TASK GOAL
State the number of lines that hold "colhead" in the records below, with no other words.

DATA EXTRACTS
---*---

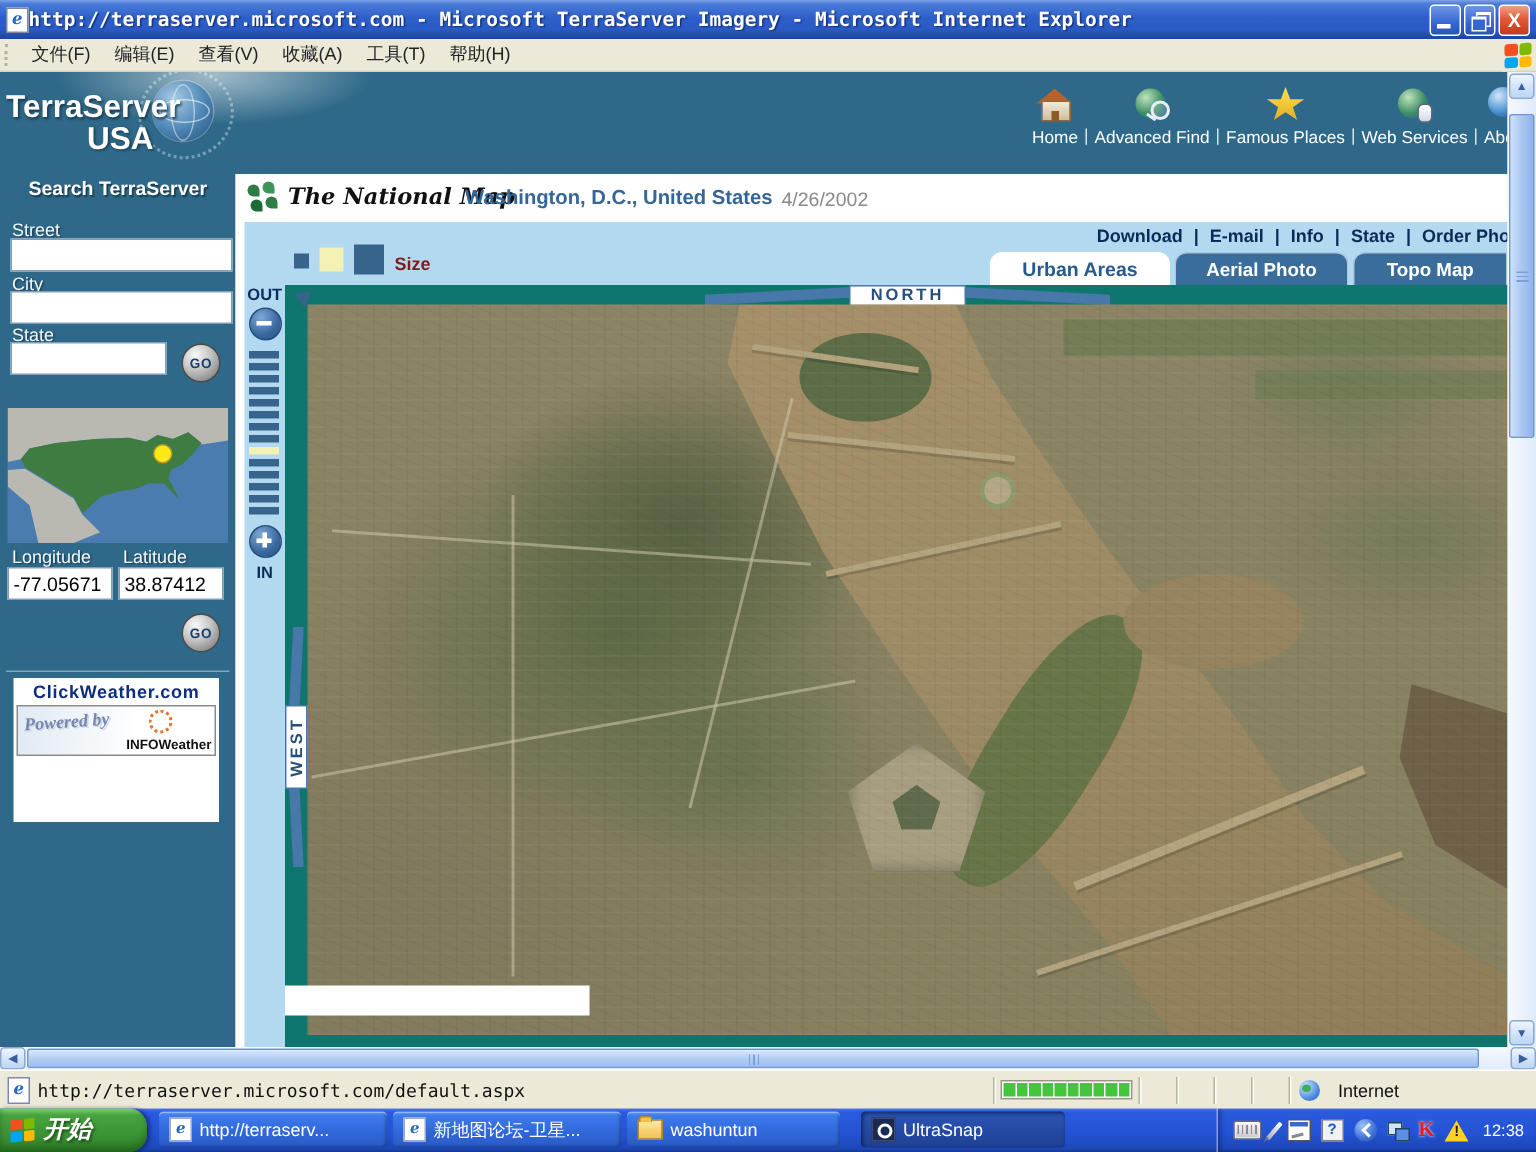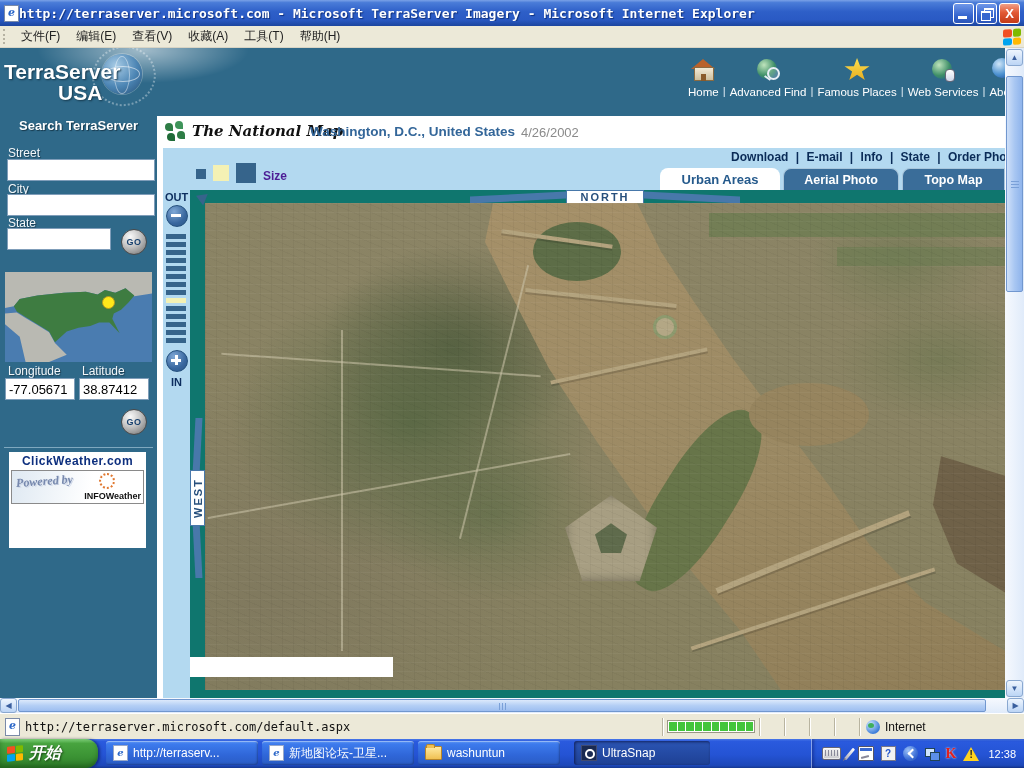--- a/index.html
+++ b/index.html
@@ -103,21 +103,21 @@
   .natmap-logo i:nth-child(3){left:2px;bottom:0;background:#1f6b38}.natmap-logo i:nth-child(4){right:0;bottom:2px}
   .natmap-brand{position:absolute;left:192px;top:122px;font:italic bold 15px "DejaVu Serif",serif;color:#111}
   .loc-title{position:absolute;left:310px;top:124px;font:bold 13.5px "Liberation Sans",sans-serif;color:#336699}
   .loc-date{position:absolute;left:521px;top:125px;font:13px "Liberation Sans",sans-serif;color:#8a8a8a}
 
   .band{position:absolute;left:163px;top:148px;width:842px;height:42px;background:#b3d9f0;overflow:hidden}
   .links-row{position:absolute;top:2px;right:-15px;font:bold 12px "Liberation Sans",sans-serif;color:#0a2b57;white-space:nowrap}
   .links-row span{margin:0 2px}
   .size-sq{position:absolute;background:#36648b}
   .size-sq.sel{background:#f4f1b4}
-  .size-label{position:absolute;left:100px;top:21px;font:bold 12px "Liberation Sans",sans-serif;color:#4c1d95}
+  .size-label{position:absolute;left:100px;top:21px;font:bold 12px "Liberation Sans",sans-serif;color:#7f1d1d}
   .tab-row{position:absolute;right:0;bottom:0;display:flex;gap:3px;align-items:center}
   .tab{height:22px;border-radius:8px 8px 0 0;font:bold 12.5px "Liberation Sans",sans-serif;
     display:flex;align-items:center;justify-content:center;box-sizing:border-box}
   .tab.active{width:120px;background:#fff;color:#255a8c;font-size:13px}
   .tab.idle{background:#3a6d99;color:#fff;border:1px solid #a8c6dc;border-bottom:none}
   .tab.t2{width:116px}.tab.t3{width:103px;border-radius:8px 0 0 0}
 
   .zoomcol{position:absolute;left:163px;top:190px;width:27px;height:508px;background:#b3d9f0}
   .zc-label{position:absolute;width:100%;text-align:center;font:bold 11px "Liberation Sans",sans-serif;color:#0c2d5e}
   .zc-btn{position:absolute;left:3px;width:20px;height:20px;border-radius:50%;border:1px solid #24507e;
@@ -202,21 +202,21 @@
 
   
   .statusbar{position:absolute;left:0;top:713px;width:1024px;height:26px;background:#ece9d8;
     border-top:1px solid #fff;display:flex;align-items:center;font-size:12px;color:#111;box-sizing:border-box}
   .sb-url{flex:1;display:flex;align-items:center;gap:5px;padding-left:5px;font-family:"DejaVu Sans Mono",monospace;white-space:nowrap;overflow:hidden}
   .sb-sep{width:1px;height:18px;background:#b8b4a0;box-shadow:1px 0 0 #fff;flex:none}
   .sb-pane{flex:none;height:22px;display:flex;align-items:center}
   .progress-field{width:88px;height:13px;background:#fff;border:1px solid #9a9684;margin:0 4px;display:flex;gap:1px;padding:1px;box-sizing:border-box}
   .pb{flex:1;background:#44c53c}
   .sb-mini{width:24px}
-  .sb-zone{width:158px;gap:5px;padding-left:6px}
+  .sb-zone{width:158px;gap:12px;padding-left:6px}
   .globe-ic{width:14px;height:14px;border-radius:50%;flex:none;position:relative;
     background:radial-gradient(circle at 32% 30%,#cfe8ff,#3f7fd9 70%)}
   .globe-ic:after{content:'';position:absolute;left:2px;top:3px;width:6px;height:5px;border-radius:50%;background:#3fae5c}
 
   
   .taskbar{position:absolute;left:0;top:739px;width:1024px;height:29px;
     background:linear-gradient(180deg,#4a79e8 0%,#2a5ade 8%,#2453d4 55%,#1d47b8 92%,#15388f 100%)}
   .start-btn{position:absolute;left:0;top:0;width:98px;height:29px;border-radius:0 12px 12px 0;
     background:linear-gradient(180deg,#7ed07a 0%,#48a43f 15%,#3b9334 60%,#2e7d28 100%);
     box-shadow:inset 0 -3px 5px rgba(0,40,0,.3),2px 0 3px rgba(0,0,40,.45);

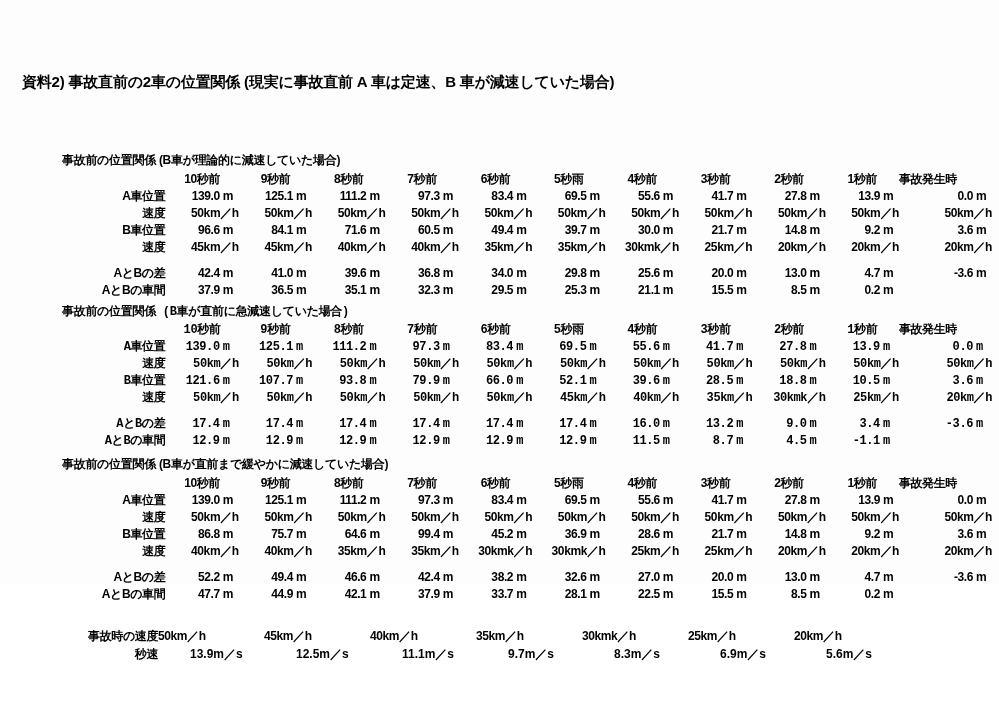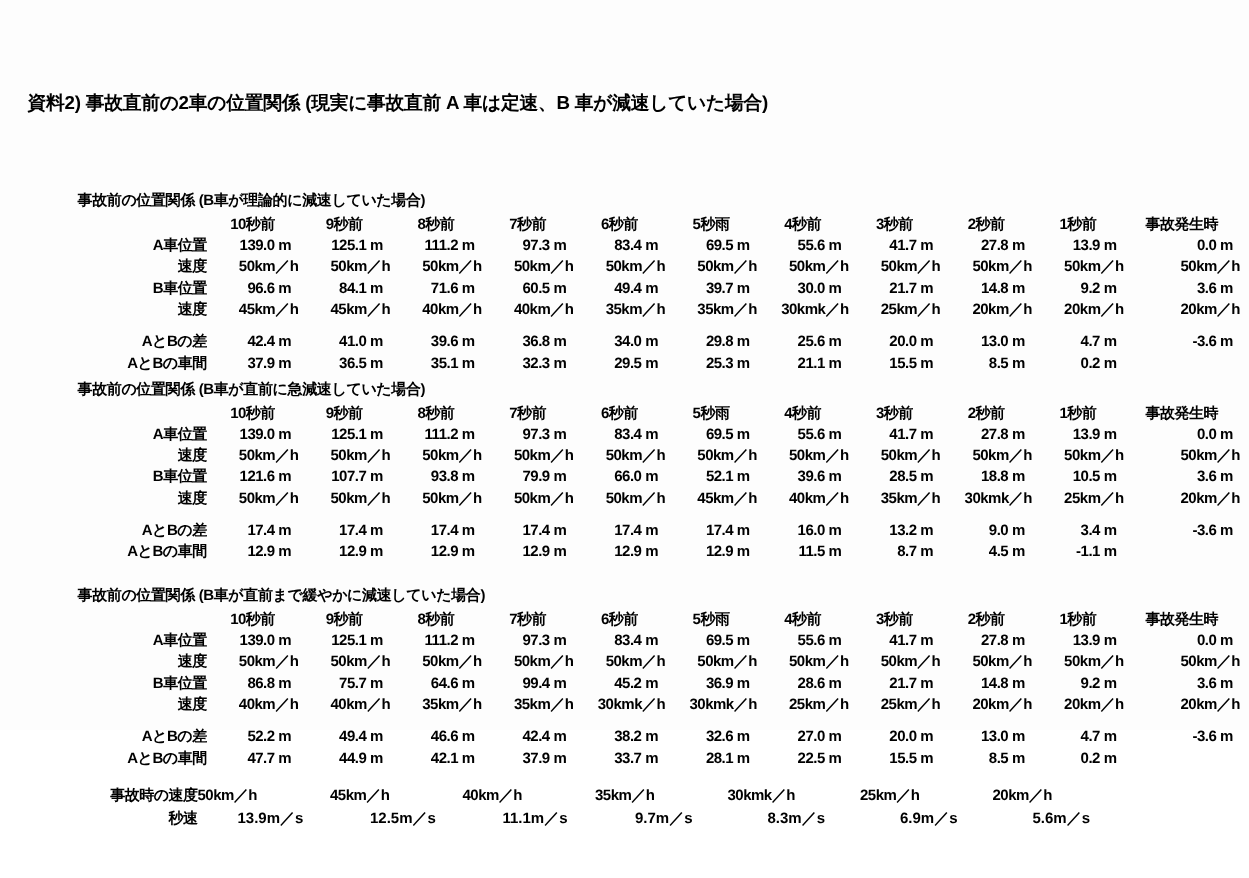--- a/index.html
+++ b/index.html
@@ -66,21 +66,21 @@
   col.c-val   { width: 71px;  }
   col.c-last  { width: 90px;  }
 
   th.colhead {
     text-align: center;
     font-weight: bold;
     font-size: 12px;
     padding-right: 4px;
   }
   th.colhead.lbl { text-align: left; }
-  th.colhead.last { text-align: center; padding-right: 0; }
+  th.colhead.last { text-align: left; padding-right: 0; }
 
   td.rowlabel {
     text-align: right;
     font-weight: bold;
   }
   td.num {
     text-align: right;
     padding-right: 4px;
   }
   td.num .unit {
@@ -251,21 +251,21 @@
             <td class="num"><span>25.3</span><span class="unit">m</span></td>
             <td class="num"><span>21.1</span><span class="unit">m</span></td>
             <td class="num"><span>15.5</span><span class="unit">m</span></td>
             <td class="num"><span>8.5</span><span class="unit">m</span></td>
             <td class="num"><span>0.2</span><span class="unit">m</span></td>
             <td class="num"><span></span></td>
           </tr>
         </tbody>
       </table>
     </div>
-  <div class="block" id="block-1" style="top:303px;">
+  <div class="block" id="block-1" style="top:303px;font-family:Liberation Mono, monospace;">
       <div class="block-caption">事故前の位置関係 (B車が直前に急減速していた場合)</div>
       <table class="grid">
         <colgroup>
           <col class="c-label">
           <col class="c-val">
           <col class="c-val">
           <col class="c-val">
           <col class="c-val">
           <col class="c-val">
           <col class="c-val">
@@ -375,21 +375,21 @@
             <td class="num"><span>12.9</span><span class="unit">m</span></td>
             <td class="num"><span>11.5</span><span class="unit">m</span></td>
             <td class="num"><span>8.7</span><span class="unit">m</span></td>
             <td class="num"><span>4.5</span><span class="unit">m</span></td>
             <td class="num"><span>-1.1</span><span class="unit">m</span></td>
             <td class="num"><span></span></td>
           </tr>
         </tbody>
       </table>
     </div>
-  <div class="block" id="block-2" style="top:456px;margin-top:12px;">
+  <div class="block" id="block-2" style="top:456px;">
       <div class="block-caption">事故前の位置関係 (B車が直前まで緩やかに減速していた場合)</div>
       <table class="grid">
         <colgroup>
           <col class="c-label">
           <col class="c-val">
           <col class="c-val">
           <col class="c-val">
           <col class="c-val">
           <col class="c-val">
           <col class="c-val">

---*---

RESULT FOR THIS TASK
4